Andrew Kirkaldy (born 1 March 1976 in St Andrews) is a British racing driver and managing director of McLaren GT.

Career

Single-seaters
Kirkaldy began his career competing in karting, winning the Scottish Junior Championship in 1989 and the Scottish Senior Championship in 1993. He raced in the Formula Vauxhall championship in 1996 and 1997, finishing runner-up in 1997. He also won the McLaren Autosport BRDC Award in that year, which earnt him a prize test with the McLaren Formula One team. He was runner-up in Euroseries Formula Opel in 1998. He raced in the British Formula Three Championship in 1999 and 2000.

Sports cars
In addition to finishing runner-up in the Renault Clio Cup in 2002, Kirkaldy made his FIA GT Championship debut. In 2004 he moved to the British GT Championship, winning the series in 2005 with teammate Nathan Kinch for Scuderia Ecosse. He also made his 24 Hours of Le Mans debut in 2005 for the team. He returned to the FIA GT Championship in 2006 with Scuderia Ecosse, racing in the GT2 class. In 2008, he drove for his CRS Racing team in the championship.

Team AKA & CRS Racing
As well as his racing career, Kirkaldy is a successful team principal, founding his own Team AKA team in 2004. The team ran for four seasons in the British Formula Renault Championship, ending up with a second in the 2006 teams championship. The team also achieved two top-three drivers championship positions with James Jakes, who was third in 2005, and Patrick Hogan, who was second in 2006 only after losing a tie-breaker to Sebastian Hohenthal. In 2007 Chris Niarchos approached Kirkaldy with sponsoring of Team AKA in their fourth season of the British Formula Renault Championship, with the two having previously been team-mates on the Scuderia Ecosse team which competed in the FIA GT Championship. Team AKA then became known as AKA Cobra.

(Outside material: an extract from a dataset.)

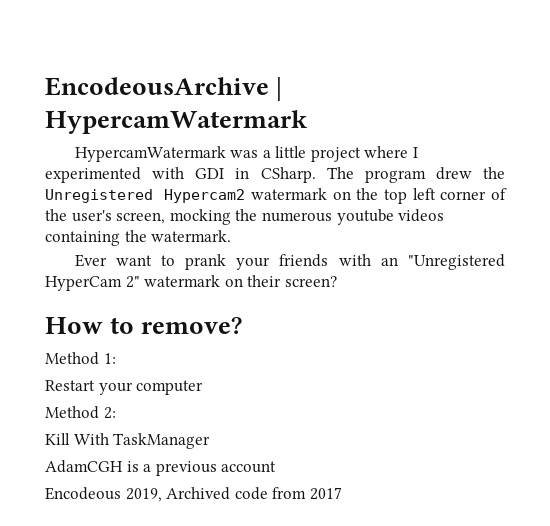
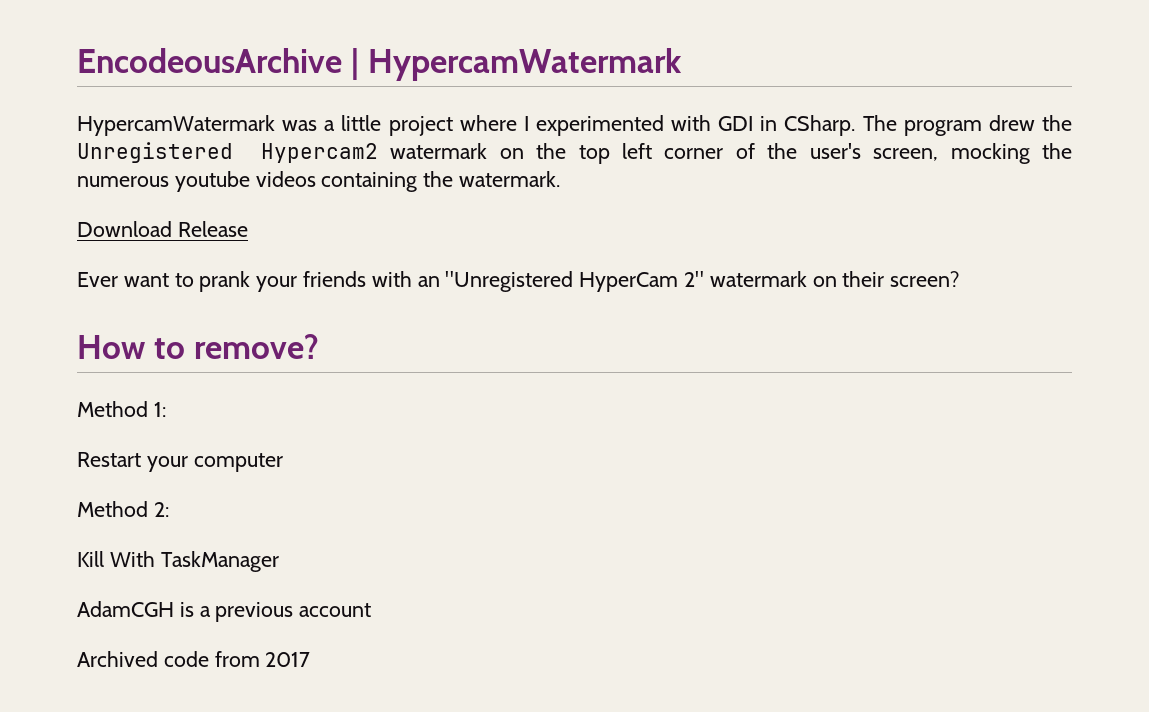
(232, 236) none -> [77,221,248,237] // Download Release
[45,487,162,502] Encodeous 2019, -> (372, 610) none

Following the 2007 season, Niarchos' interest in the team expanded as the two wished to enter their own team in not only the FIA GT Championship but the British GT Championship as well, ending their relationship with Scuderia Ecosse. The team was renamed once more and was relaunched as CR Scuderia, reflecting their choice of Italian Ferraris for their entry into grand tourer racing. The team was again renamed for 2009, becoming CRS Racing. Subsequently, CRS agreed a deal with McLaren to develop the GT3 version of the McLaren MP4-12C.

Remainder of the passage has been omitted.